668. Kth Smallest Number in Multiplication Table


Problem Description

In this problem, we are dealing with a multiplication table that is conceptualized as a 2D matrix with m rows and n columns. The value in each cell of the matrix is the product of its row and column indices (assuming 1-indexed, i.e., indexing starting from 1). For example, value at mat[i][j] would be i * j. The task is to find the kth smallest element in this multiplication table.

To put it more concretely, if we flatten this table into a sorted single-dimensional array, we want to find the kth element in that array. However, constructing this array explicitly would be inefficient, especially for large m and n, which is why we need a more clever approach to solve this problem.

Intuition

We use binary search to find the kth smallest number in a more efficient way than sorting the entire multiplication table. Instead of constructing the multiplication table, we leverage its sorted properties indirectly.

The intuition is that every row in the multiplication table is a multiple of the first row. Given a number x, we can easily calculate how many numbers in the table are less than or equal to x by summing up the number of such elements in each row. This is because each row i contains the multiples of i up to i*n, and each multiple less than or equal to x counts towards our total. In other words, for each row i, the number of elements that do not exceed x is min(x // i, n).

We utilize binary search on the range of possible values – from 1 to m*n which are all the possible values in the multiplication table. We look for the smallest number such that there are at least k numbers less than or equal to it in the multiplication table. The key observation here is that if there are more than k numbers less than or equal to a guess mid in the table, then our answer must be less than or equal to mid; otherwise, it must be greater.

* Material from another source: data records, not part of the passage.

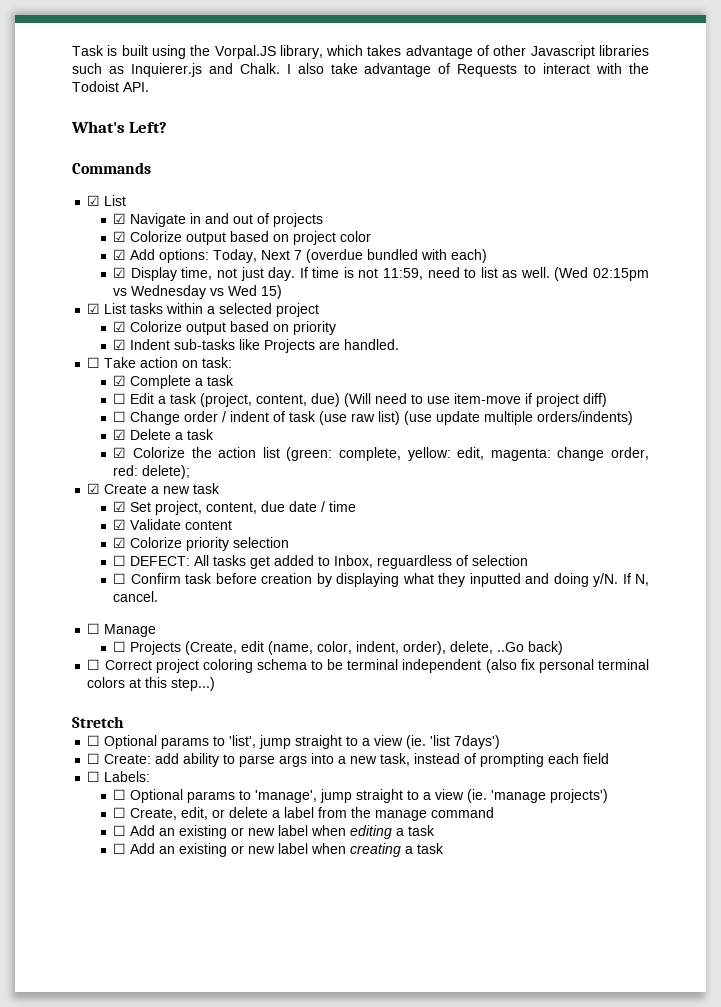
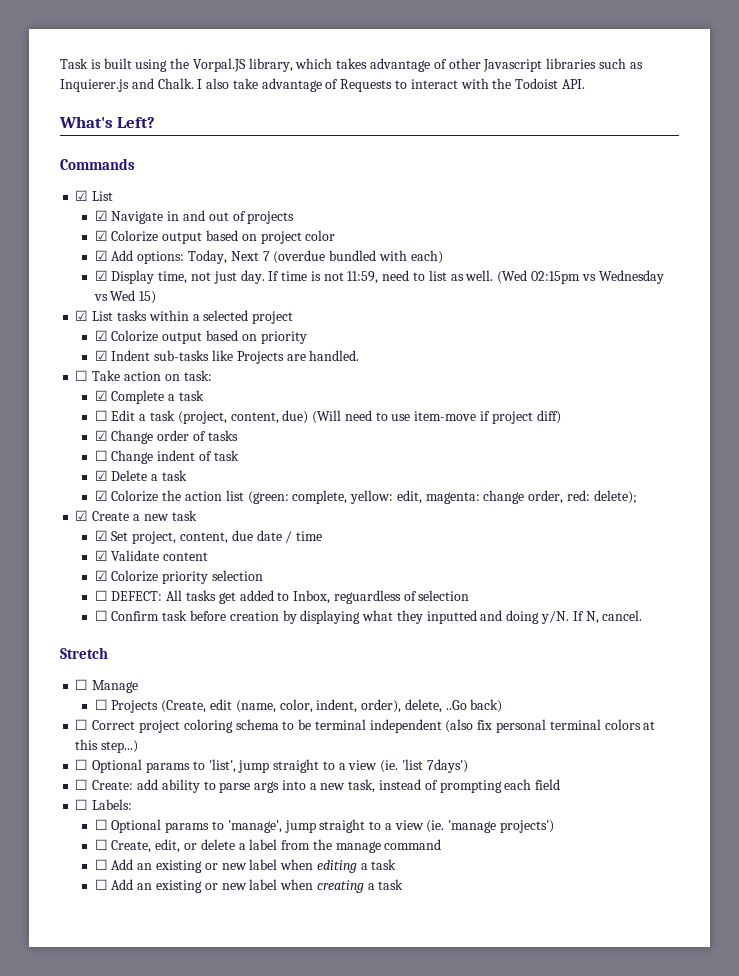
+ ☑ Change order of tasks
- ☐ Change order / indent of task (use raw list) (use update multiple orders/indents)
+ ☐ Change indent of task
+ Stretch
- Stretch

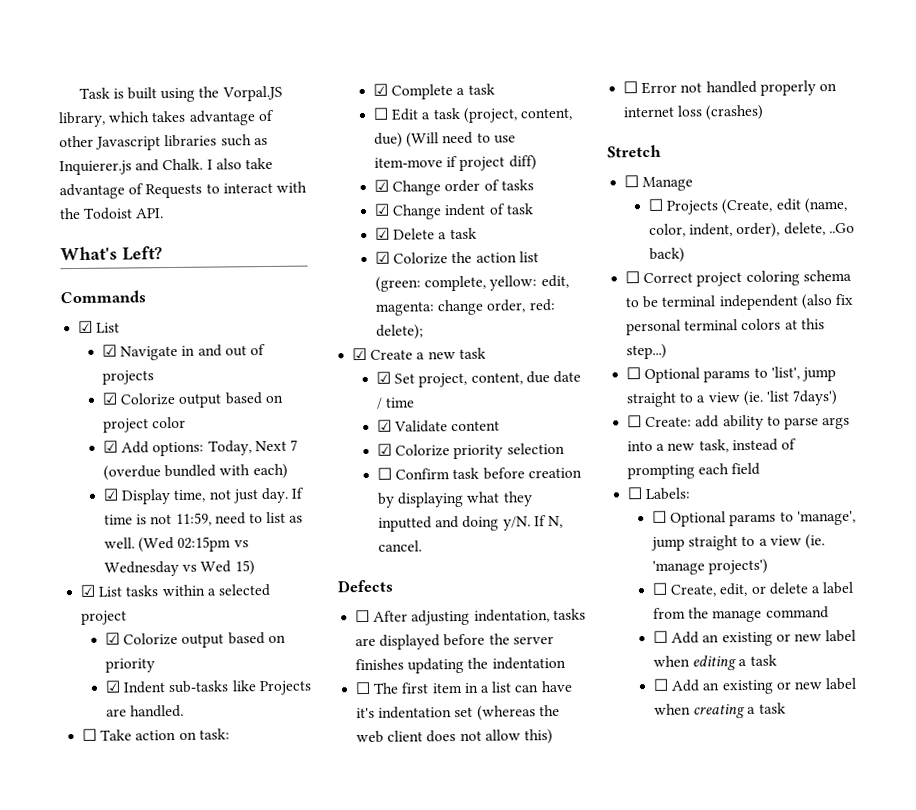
- ☐ Change indent of task
+ ☑ Change indent of task
- ☐ DEFECT: All tasks get added to Inbox, reguardless of selection
+ Defects
+ ☐ After adjusting indentation, tasks are displayed before the server finishes updating the indentation
+ ☐ The first item in a list can have it's indentation set (whereas the web client does not allow this)
+ ☐ Error not handled properly on internet loss (crashes)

By repeatedly narrowing our search range based on the count of elements up to the midpoint, we zero in on the kth smallest number. When the left and right pointers in our binary search meet, we have found the least number for which there are k or more numbers smaller or equal to it in the table, which by the properties of the search, will be exactly the kth smallest number.

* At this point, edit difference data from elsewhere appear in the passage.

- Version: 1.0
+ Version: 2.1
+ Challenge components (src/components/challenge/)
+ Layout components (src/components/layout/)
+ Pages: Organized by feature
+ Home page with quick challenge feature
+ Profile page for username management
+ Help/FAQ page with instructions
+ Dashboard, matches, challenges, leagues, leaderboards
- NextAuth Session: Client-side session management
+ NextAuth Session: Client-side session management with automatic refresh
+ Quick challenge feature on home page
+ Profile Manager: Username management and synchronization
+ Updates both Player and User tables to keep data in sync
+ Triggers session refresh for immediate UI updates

Learn more about Math and Binary Search patterns.

Solution Approach

The solution utilizes a binary search algorithm to efficiently find the kth smallest number in the multiplication table. The binary search operates not on the multiplication table directly but on the value range from 1 to m*n, which are the potential candidates for our answer. The midpoint of this range in each iteration gives us a guess to validate.

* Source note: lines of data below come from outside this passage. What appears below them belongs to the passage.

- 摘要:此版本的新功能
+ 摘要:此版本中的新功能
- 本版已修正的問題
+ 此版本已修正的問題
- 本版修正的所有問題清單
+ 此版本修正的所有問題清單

Here is a walk-through of the solution step by step:

  • We initially set left to 1 and right to m*n, covering the entire range of values in the multiplication table.
  • While left is less than right, we calculate mid as the midpoint between left and right. In the provided code, the operation (left + right) >> 1 efficiently computes the midpoint by adding left and right together and then doing a right bitwise shift by 1 (which is equivalent to integer division by 2).
  • We need to count how many numbers in the table are less than or equal to mid. We initialize cnt to 0 for this purpose.
  • We then iterate over each row i from 1 to m. For each row, we increment cnt by min(mid // i, n). This gives us the total count of numbers not exceeding mid in the multiplication table.
  • If cnt is at least k, it means we have at least k numbers in the multiplication table that are less than or equal to mid, and thus our kth smallest number is mid or lower. We then set our new right to mid.
  • If cnt is less than k, it means we need a larger number to reach our target of k numbers less than or equal to it in the table. We then set our new left to mid + 1.
  • This process is repeated, narrowing the search range until left and right converge, at which point left will have the value of the kth smallest number in the multiplication table.

By repeatedly halving the search space, the binary search ensures an efficient approach with a time complexity of O(m * log(m*n)), which is much more efficient than generating the multiplication table and sorting it, especially for large values of m and n.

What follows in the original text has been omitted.